JSON 在 Play scala 中读取组合器 2.x 不适用于 Map[String, _]
JSON Reads combinator in Play scala 2.x doesn't work for Map[String, _]
我有一个 Play-scala v2.3 应用程序。从 this guide about Json Combinators 来看,我正在尝试这样做:
object Application extends Controller {
case class Foo(id: String, docs: List[Map[String, _]])
implicit val fooReads = (
(JsPath \ "id").read[String] and
(JsPath \ "docs").read[List[Map[String, _]]]
)(Foo.apply _)
...
}
但是我得到了编译错误:
No Json deserializer found for type List[Map[String, _]]. Try to implement an implicit Reads or Format for this type.
(JsPath \ "docs").read[List[Map[String, _]]]
^
这是需要阅读的例子json:
{
"id": "001",
"docs": [
{
"name": "Billy",
"level": 2,
"marked": false
},
{
"name": "Fred",
"level": 5,
"marked": true
}
]
}
我也试过这个:
case class Foo(id: String, docs: Map[String, _])
implicit val fooReads = (
(JsPath \ "id").read[String] and
(JsPath \ "docs").read[Map[String, _]]
)(Foo.apply _)
同样的错误。
Play 的 JSON 组合器似乎不适用于 Map 类型。有人知道如何解决这个问题吗?
避免使用 Map[String, Any] 会好很多,Scala 和 Play 使这变得很容易。更好的解决方案是为您要表示为地图的事物定义自定义案例 class:
import play.api.libs.json._
case class Doc(name: String, level: Int, marked: Boolean)

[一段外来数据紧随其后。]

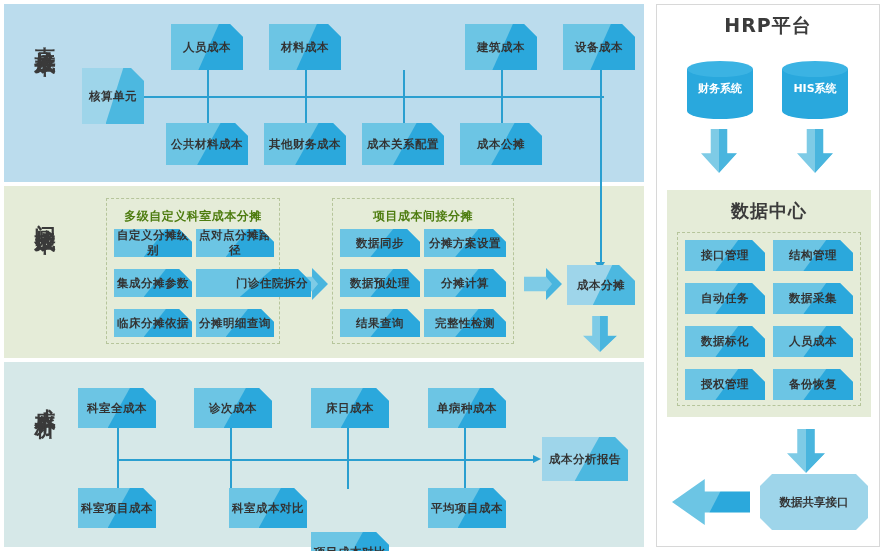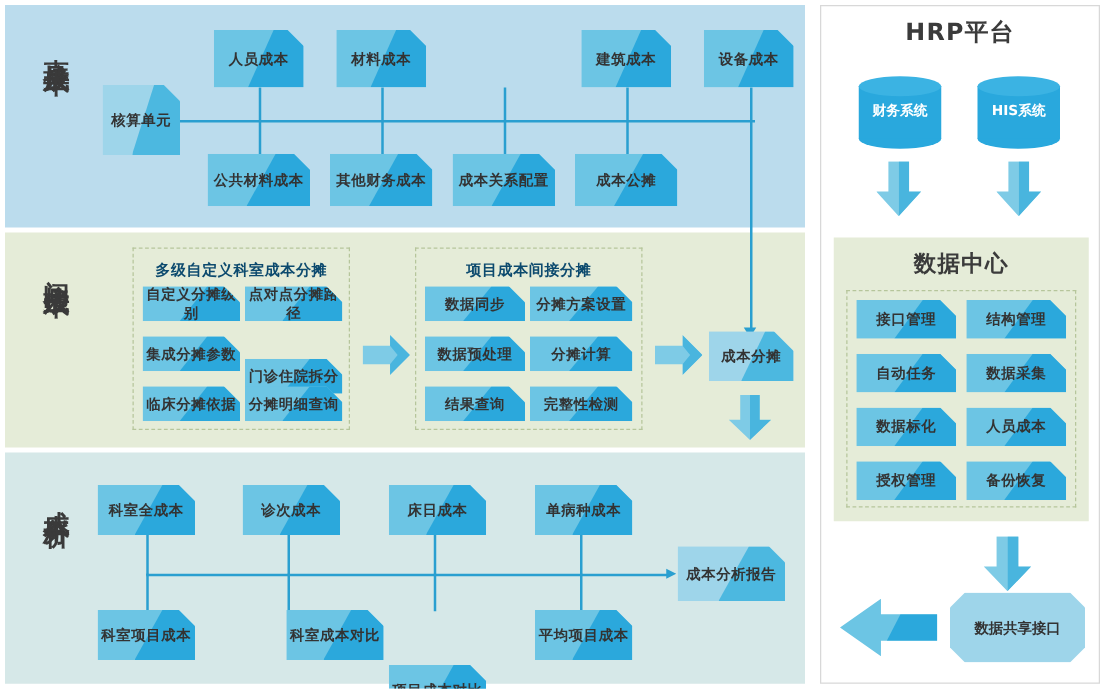--- a/index.html
+++ b/index.html
@@ -118,7 +118,7 @@
     top: 9px;
     font-size: 12px;
     font-weight: bold;
-    color: #0c4a6e;
+    color: #4d7c0f;
     letter-spacing: 0.5px;
   }
 

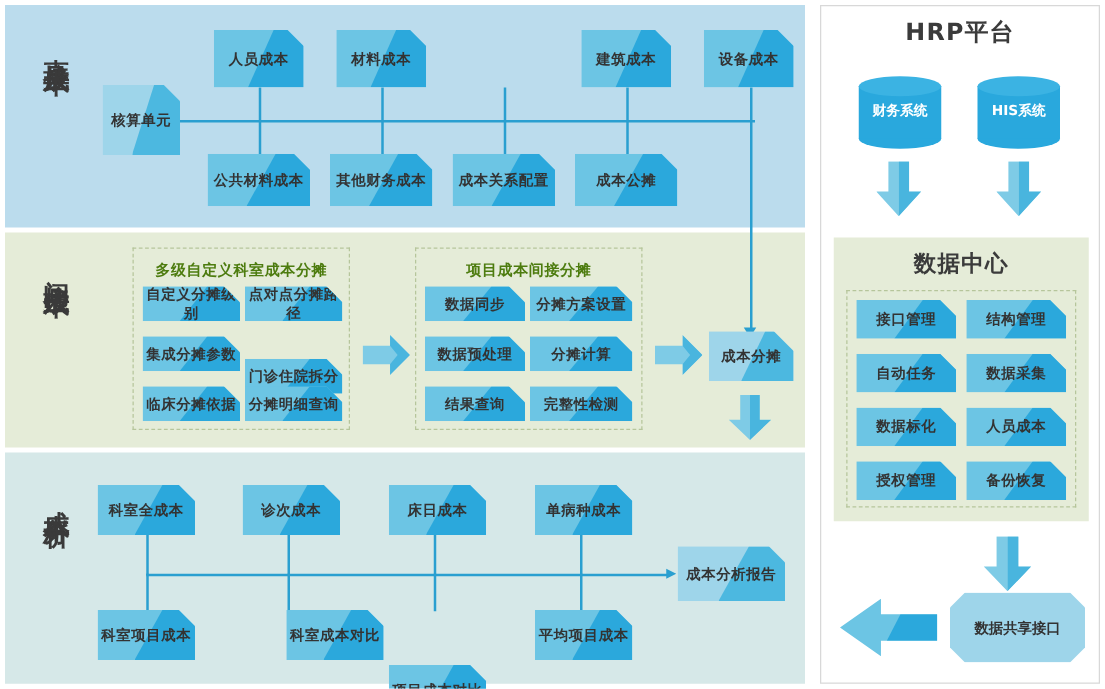--- a/index.html
+++ b/index.html
@@ -347,7 +347,7 @@
   <div class="node" style="left:114px; top:269px; width:78px; height:28px;">
       <span>集成分摊参数</span>
     </div>
-  <div class="node" style="left:196px; top:287px; width:78px; height:28px;">
+  <div class="node" style="left:196px; top:269px; width:78px; height:28px;padding-left:37px;">
       <span>门诊住院拆分</span>
     </div>
   <div class="node" style="left:114px; top:309px; width:78px; height:28px;">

case class Foo(id: String, docs: List[Doc])
implicit val docFormat = Json.format[Doc]
implicit val fooFormat = Json.format[Foo]
val json = Json.parse(...)
然后:
scala> json.as[Foo]
res0: Foo = Foo(001,List(Doc(Billy,2,false), Doc(Fred,5,true)))
或者如果您想要更多控制权:
import play.api.libs.functional.syntax._
import play.api.libs.json._
implicit val fooReads: Reads[Foo] = (
(__ \ 'id).read[String] and
(__ \ 'docs).read(
Reads.list((
(__ \ 'name).read[String] and
(__ \ 'level).read[Int] and
(__ \ 'marked).read[Boolean]
)(Doc.apply _))
)
)(Foo.apply _)
如果你真的需要一个Map[String, Any],你可以随时在Doc上写一个转换方法。

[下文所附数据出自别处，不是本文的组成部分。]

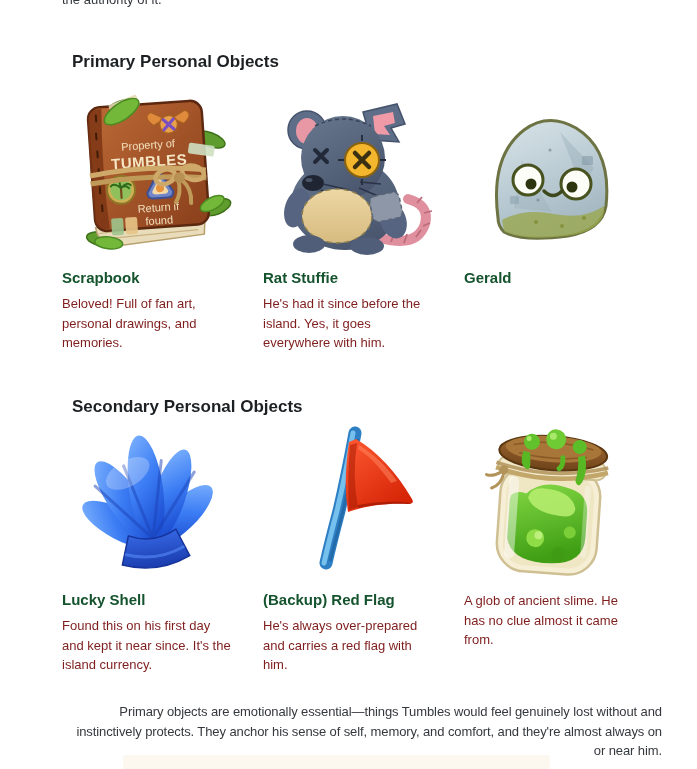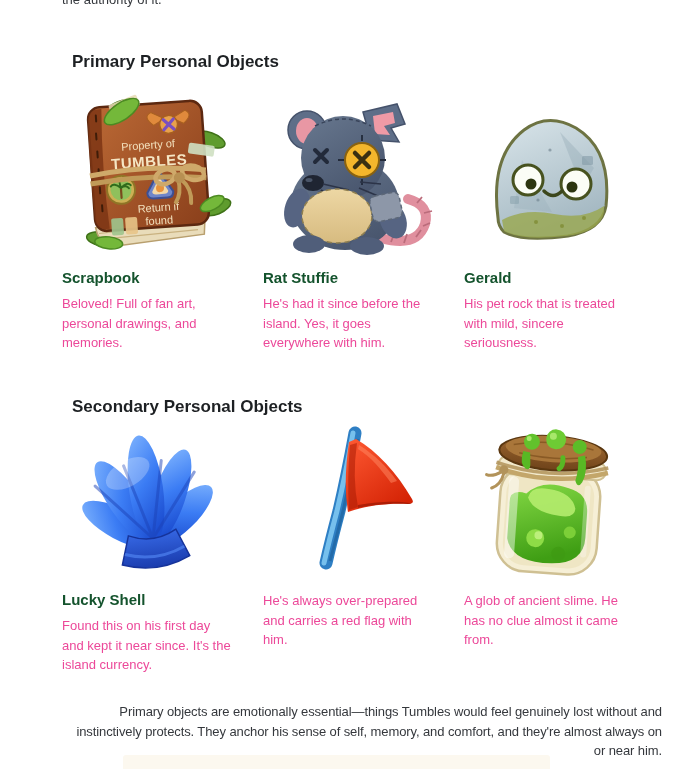--- a/index.html
+++ b/index.html
@@ -32,7 +32,7 @@
   }
   #row-secondary .card h3{margin-top:9px;}
   .card p{
-    margin:8px 0 0 0;font-size:13px;line-height:19.5px;color:#ec4899;
+    margin:8px 0 0 0;font-size:13px;line-height:19.5px;color:#7f1d1d;
   }
   #closing{
     left:62px;top:689px;width:600px;font-size:13px;line-height:19.5px;color:#35383d;letter-spacing:-0.1px;text-align:right;

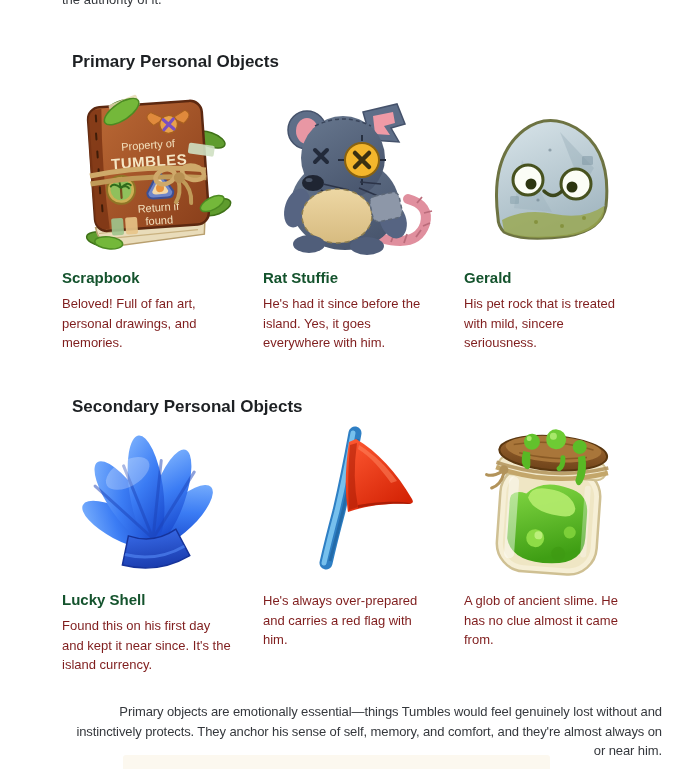--- a/index.html
+++ b/index.html
@@ -187,7 +187,6 @@
       </svg>
     </div>
     <h3>Gerald</h3>
-    <p>His pet rock that is treated with mild, sincere seriousness.</p>
   </div>
 </div>
 

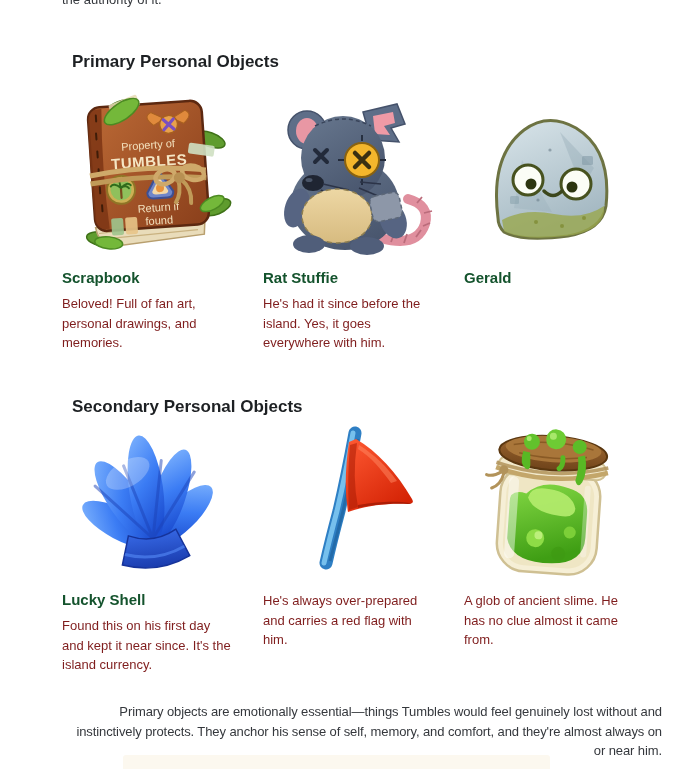--- a/index.html
+++ b/index.html
@@ -243,6 +243,7 @@
         <path d="M96,30 C112,40 124,52 134,66 L128,68 C118,54 108,42 95,34 Z" fill="#ff8a64" opacity="0.5"></path>
       </svg>
     </div>
+    <h3>(Backup) Red Flag</h3>
     <p>He's always over-prepared and carries a red flag with him.</p>
   </div>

我有一个 Play-scala v2.3 应用程序。从 this guide about Json Combinators 来看,我正在尝试这样做:
object Application extends Controller {
case class Foo(id: String, docs: List[Map[String, _]])
implicit val fooReads = (
(JsPath \ "id").read[String] and
(JsPath \ "docs").read[List[Map[String, _]]]
)(Foo.apply _)
...
}
但是我得到了编译错误:
No Json deserializer found for type List[Map[String, _]]. Try to implement an implicit Reads or Format for this type.

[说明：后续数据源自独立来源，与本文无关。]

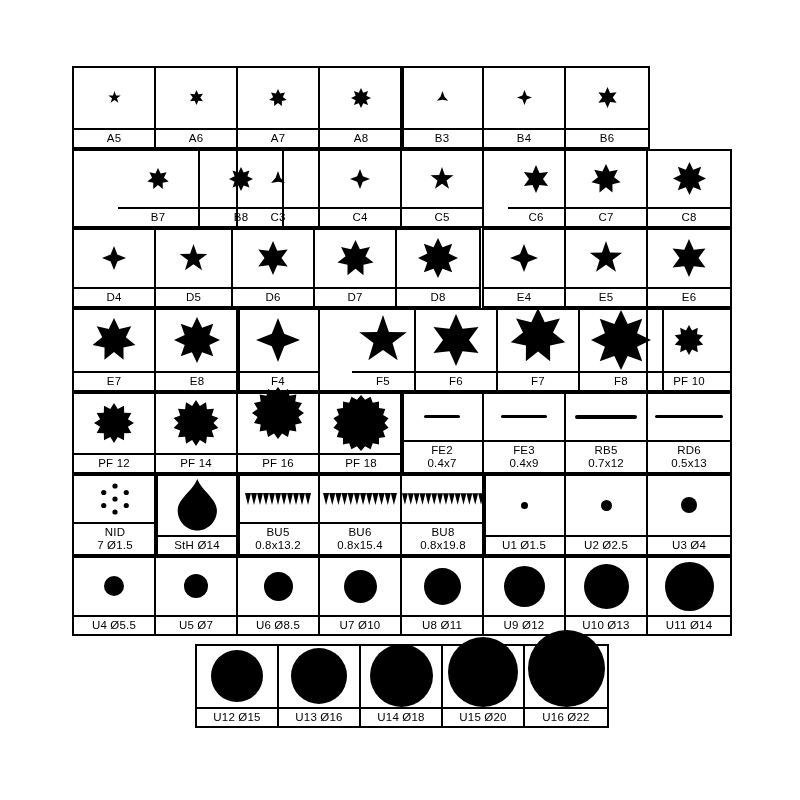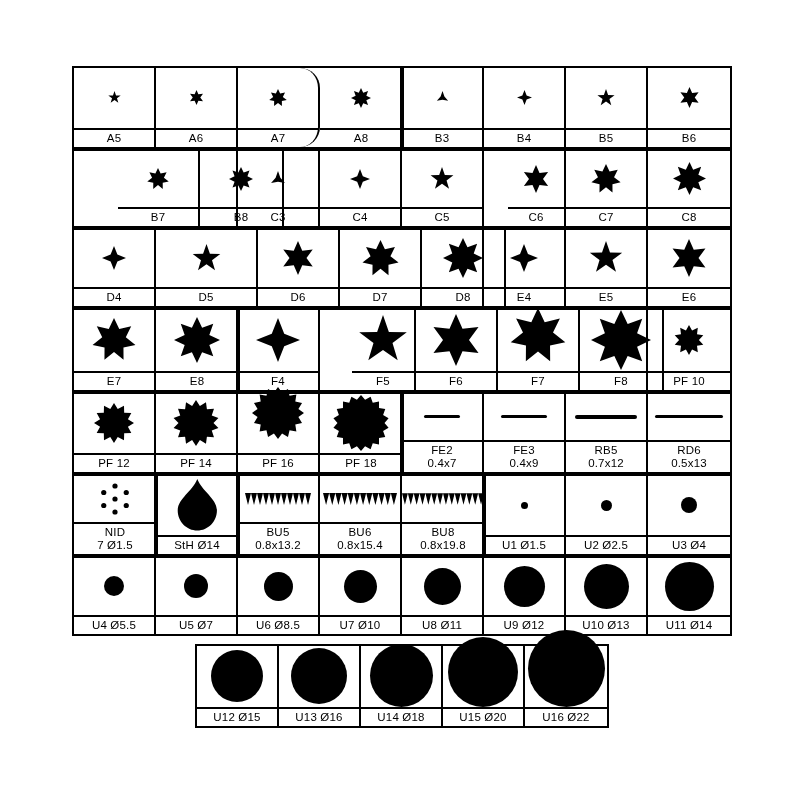--- a/index.html
+++ b/index.html
@@ -35,7 +35,7 @@
         </div>
         <div class="lbl">A6</div>
       </div>
-      <div class="cell" style="width: 82px; border-radius: 20px;">
+      <div class="cell" style="width: 82px;">
         <div class="art">
           <svg width="18" height="18" viewBox="0 0 18 18">
             <path d="M9.00 0.00 L11.15 4.54 L16.04 3.39 L13.83 7.90 L17.77 11.00 L12.87 12.09 L12.90 17.11 L9.00 13.95 L5.10 17.11 L5.13 12.09 L0.23 11.00 L4.17 7.90 L1.96 3.39 L6.85 4.54 Z" fill="#000"></path>

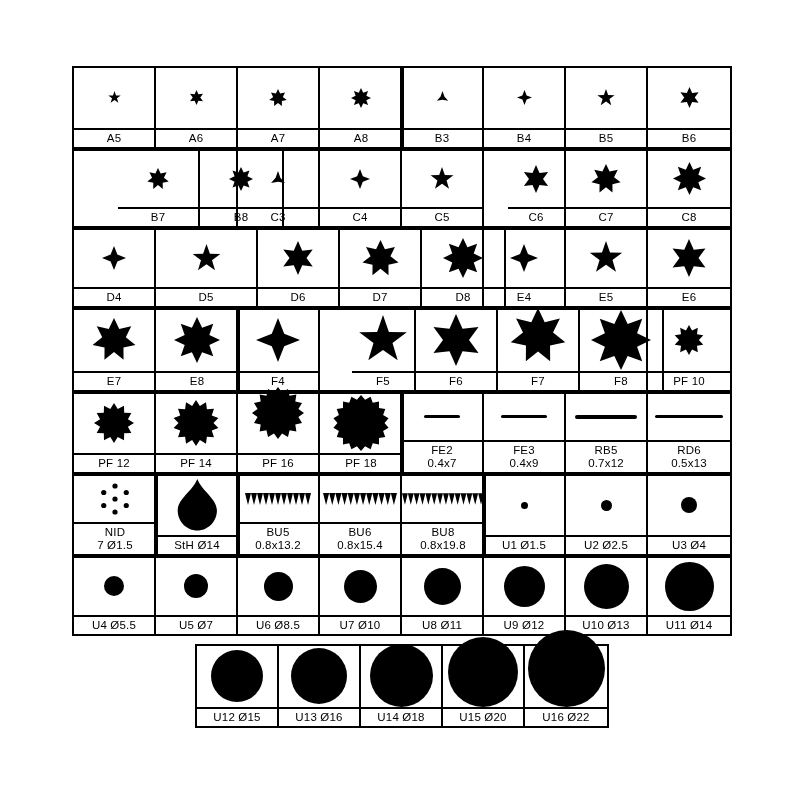--- a/index.html
+++ b/index.html
@@ -71,14 +71,6 @@
       </div>
       <div class="cell" style="width: 82px;">
         <div class="art">
-          <svg width="18" height="18" viewBox="0 0 18 18">
-            <path d="M9.00 0.00 L11.12 6.09 L17.56 6.22 L12.42 10.11 L14.29 16.28 L9.00 12.60 L3.71 16.28 L5.58 10.11 L0.44 6.22 L6.88 6.09 Z" fill="#000"></path>
-          </svg>
-        </div>
-        <div class="lbl">B5</div>
-      </div>
-      <div class="cell" style="width: 82px;">
-        <div class="art">
           <svg width="21" height="21" viewBox="0 0 21 21">
             <path d="M10.50 0.00 L13.13 5.95 L19.59 5.25 L15.75 10.50 L19.59 15.75 L13.13 15.05 L10.50 21.00 L7.88 15.05 L1.41 15.75 L5.25 10.50 L1.41 5.25 L7.87 5.95 Z" fill="#000"></path>
           </svg>

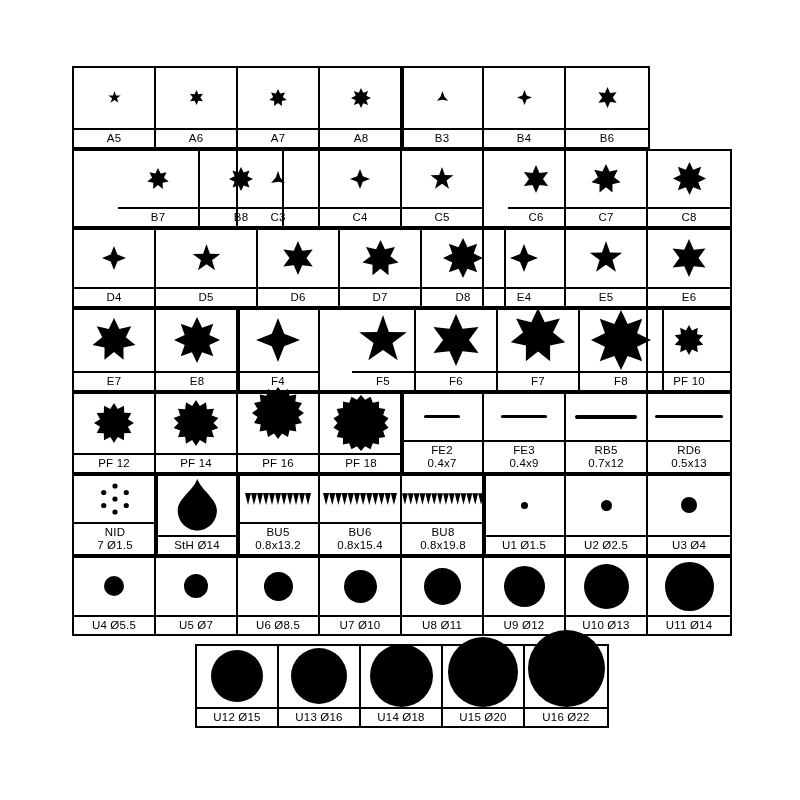--- a/index.html
+++ b/index.html
@@ -155,7 +155,7 @@
         </div>
         <div class="lbl">D4</div>
       </div>
-      <div class="cell" style="width: 102px; align-items: center;">
+      <div class="cell" style="width: 77px; align-items: center;">
         <div class="art">
           <svg width="29" height="29" viewBox="0 0 29 29">
             <path d="M14.50 0.00 L17.91 9.81 L28.29 10.02 L20.02 16.29 L23.02 26.23 L14.50 20.30 L5.98 26.23 L8.98 16.29 L0.71 10.02 L11.09 9.81 Z" fill="#000"></path>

(JsPath \ "docs").read[List[Map[String, _]]]
^
这是需要阅读的例子json:
{
"id": "001",
"docs": [
{
"name": "Billy",
"level": 2,
"marked": false
},
{
"name": "Fred",
"level": 5,
"marked": true
}
]
}
我也试过这个:
case class Foo(id: String, docs: Map[String, _])
implicit val fooReads = (
(JsPath \ "id").read[String] and
(JsPath \ "docs").read[Map[String, _]]
)(Foo.apply _)
同样的错误。
Play 的 JSON 组合器似乎不适用于 Map 类型。有人知道如何解决这个问题吗?
避免使用 Map[String, Any] 会好很多,Scala 和 Play 使这变得很容易。更好的解决方案是为您要表示为地图的事物定义自定义案例 class:
import play.api.libs.json._
case class Doc(name: String, level: Int, marked: Boolean)
case class Foo(id: String, docs: List[Doc])
implicit val docFormat = Json.format[Doc]
implicit val fooFormat = Json.format[Foo]
val json = Json.parse(...)
然后:
scala> json.as[Foo]
res0: Foo = Foo(001,List(Doc(Billy,2,false), Doc(Fred,5,true)))
或者如果您想要更多控制权:
import play.api.libs.functional.syntax._
import play.api.libs.json._
implicit val fooReads: Reads[Foo] = (
(__ \ 'id).read[String] and
(__ \ 'docs).read(
Reads.list((
(__ \ 'name).read[String] and
(__ \ 'level).read[Int] and
(__ \ 'marked).read[Boolean]
)(Doc.apply _))
)
)(Foo.apply _)
如果你真的需要一个Map[String, Any],你可以随时在Doc上写一个转换方法。